Is this less secure? Technically yes. Do I care? Not really. These are all nodes in my internal cluster that I control. The certificates provide the actual authentication.

The Results

After running the playbook, I can now SSH between any nodes in the cluster without passwords or key management:

root@bramble-ca:~# ssh bramble-01
Welcome to Ubuntu 24.04.1 LTS (GNU/Linux 6.8.0-1017-raspi aarch64)
...
Last login: Sat Jul 19 00:15:23 2025 from 192.168.10.50
root@bramble-01:~#

No host key verification prompts. No password prompts. Just instant access.
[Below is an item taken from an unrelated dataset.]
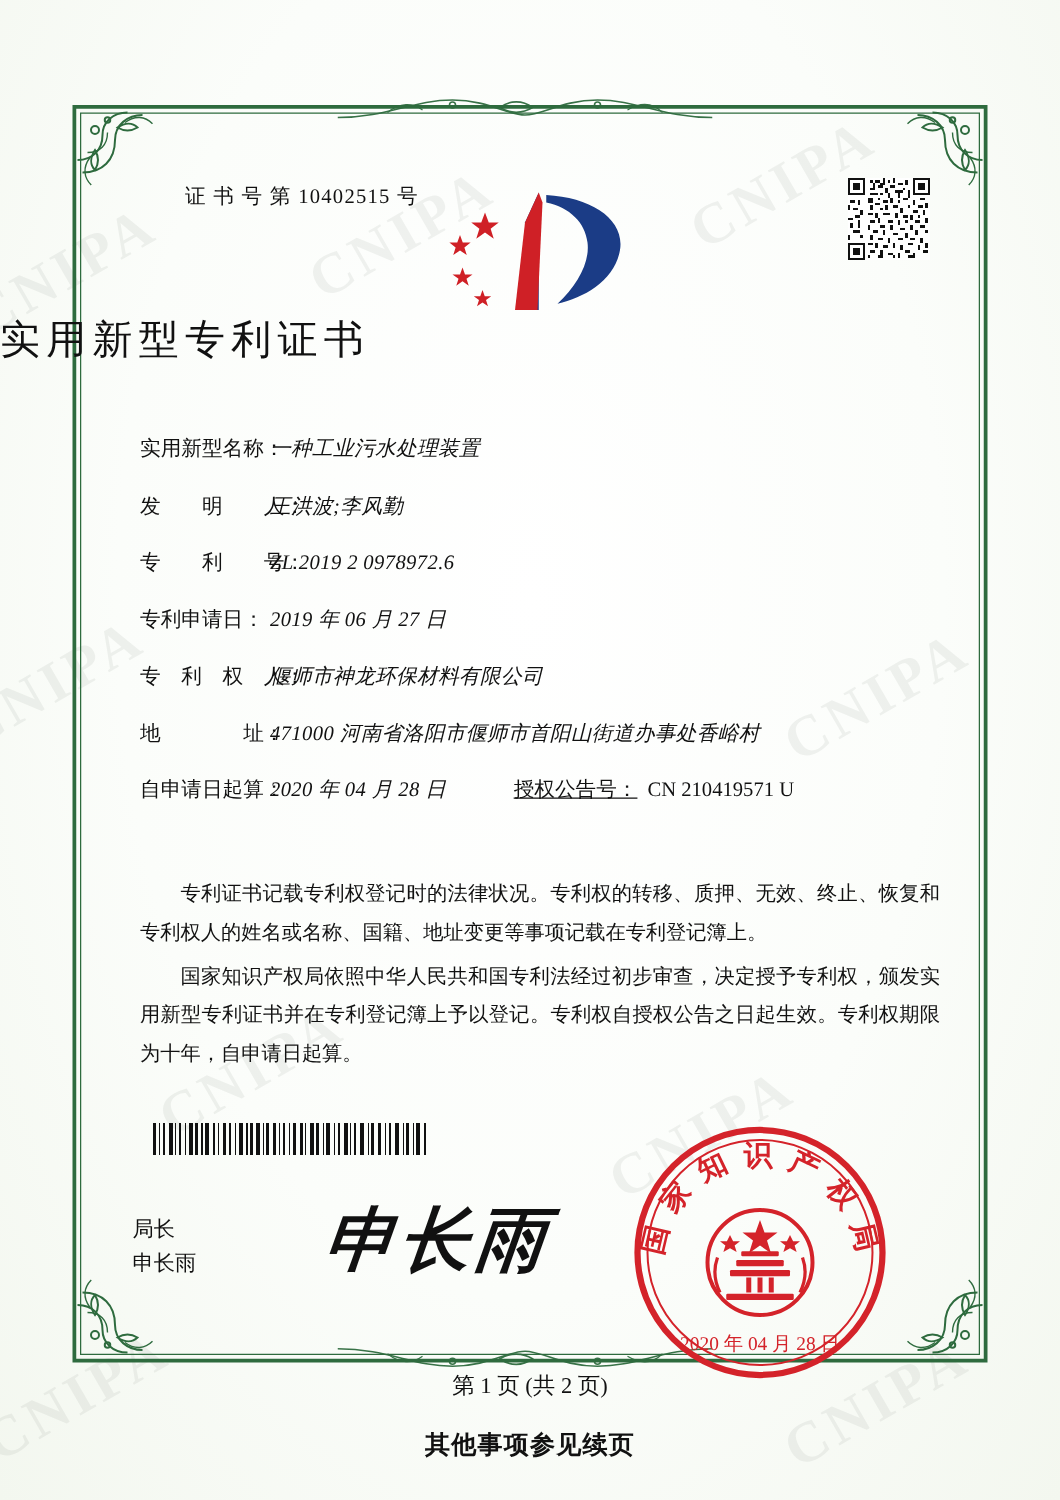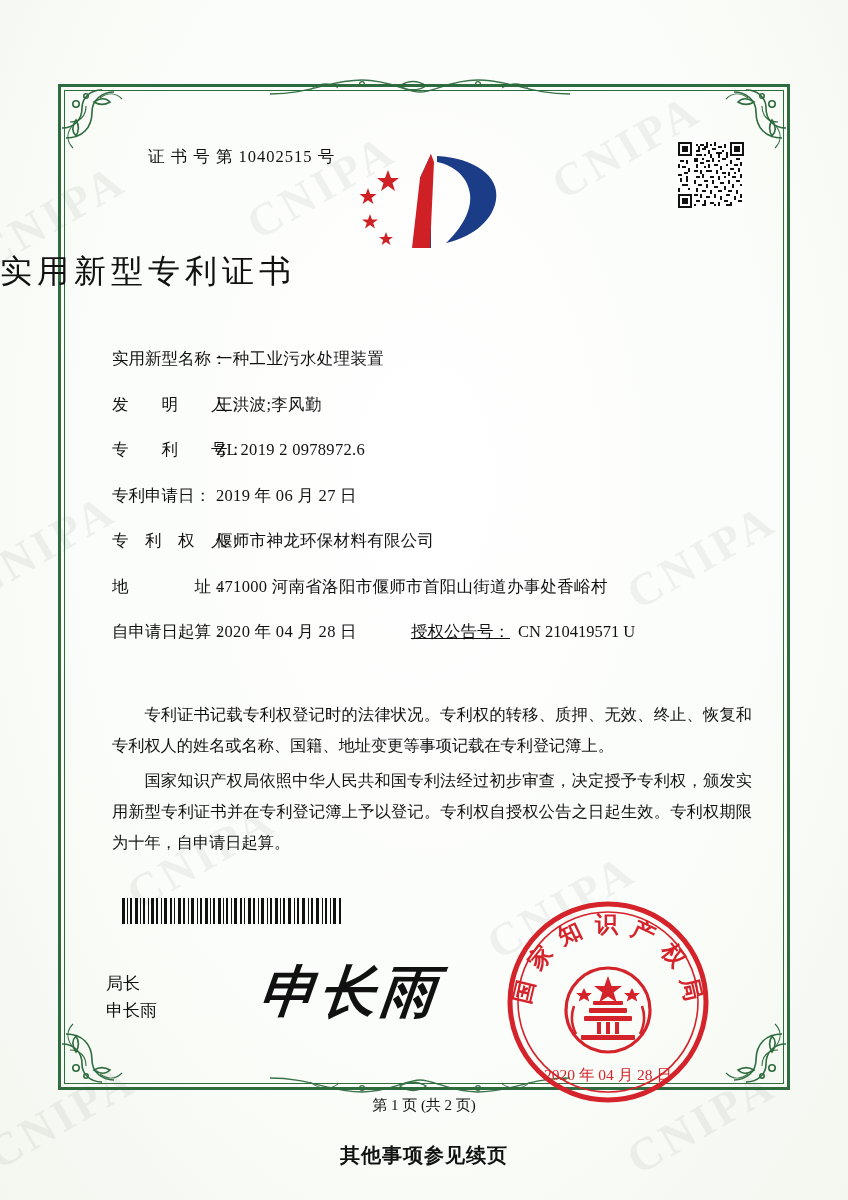"一种工业污水处理装置" .field-value { font-style: none -> italic }
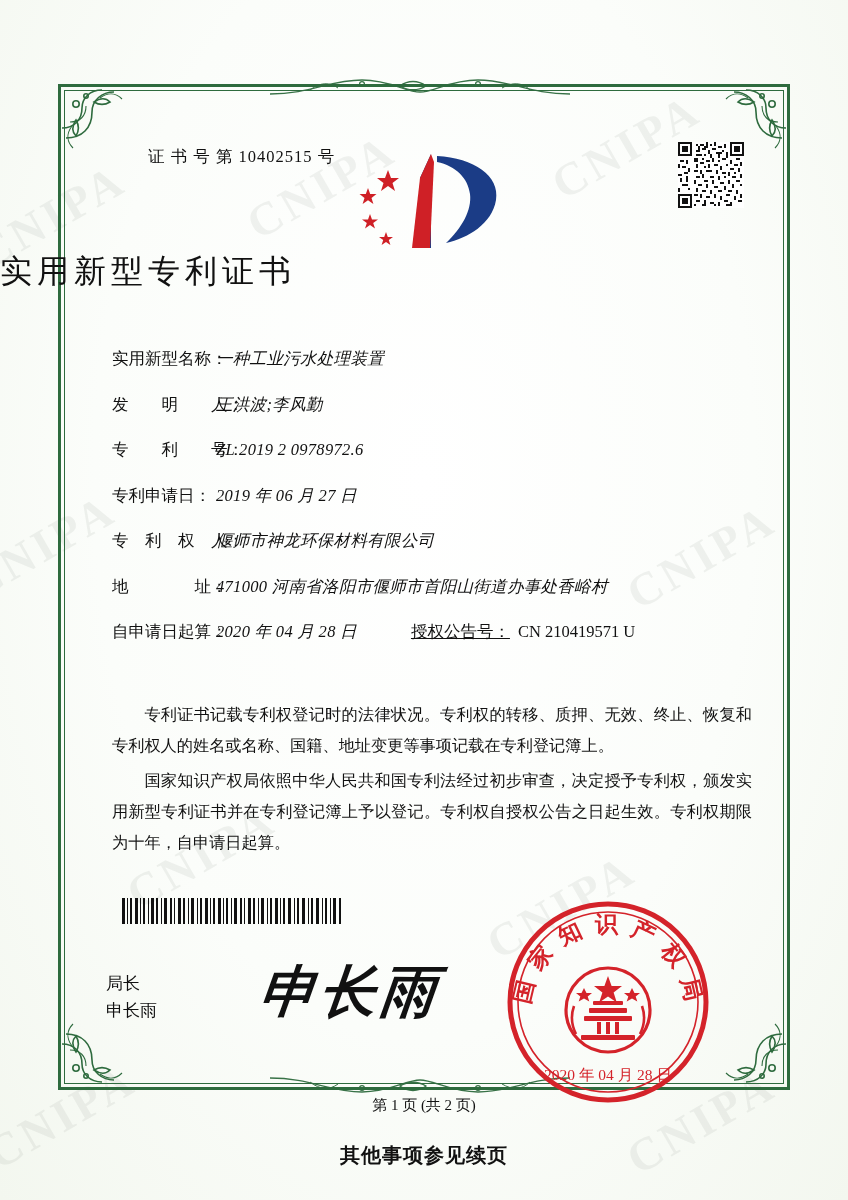"第 1 页 (共 2" .page-no { font-size: 15px -> 18px }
And the best part? I can verify that certificates are being used:

root@bramble-01:~# ssh-keygen -L -f /etc/step/certs/ssh_host.key-cert.pub
/etc/step/certs/ssh_host.key-cert.pub:
        Type: ssh-ed25519-cert-v01@openssh.com host certificate
        Public key: ED25519-CERT SHA256:M5PQn6zVH7xJL+OFQzH4yVwR5EHrF2xQPm9QR5xKXBc
        Signing CA: ED25519 SHA256:gNPpOqPsZW6YZDmhWQWqJ4l+L8E5Xgg8FQyAAbPi7Ss (using ssh-ed25519)
        Key ID: "bramble-01"
        Serial: 8485811653946933657
        Valid: from 2025-07-18T20:13:42 to 2025-07-19T20:14:42
        Principals:
                bramble-01
                bramble-01.node.goldentooth.net
                bramble-01.goldentooth.net
                192.168.10.51
        Critical Options: (none)
        Extensions: (none)

Look at that! The certificate is valid for exactly 24 hours and includes all the names I might use to connect to this host.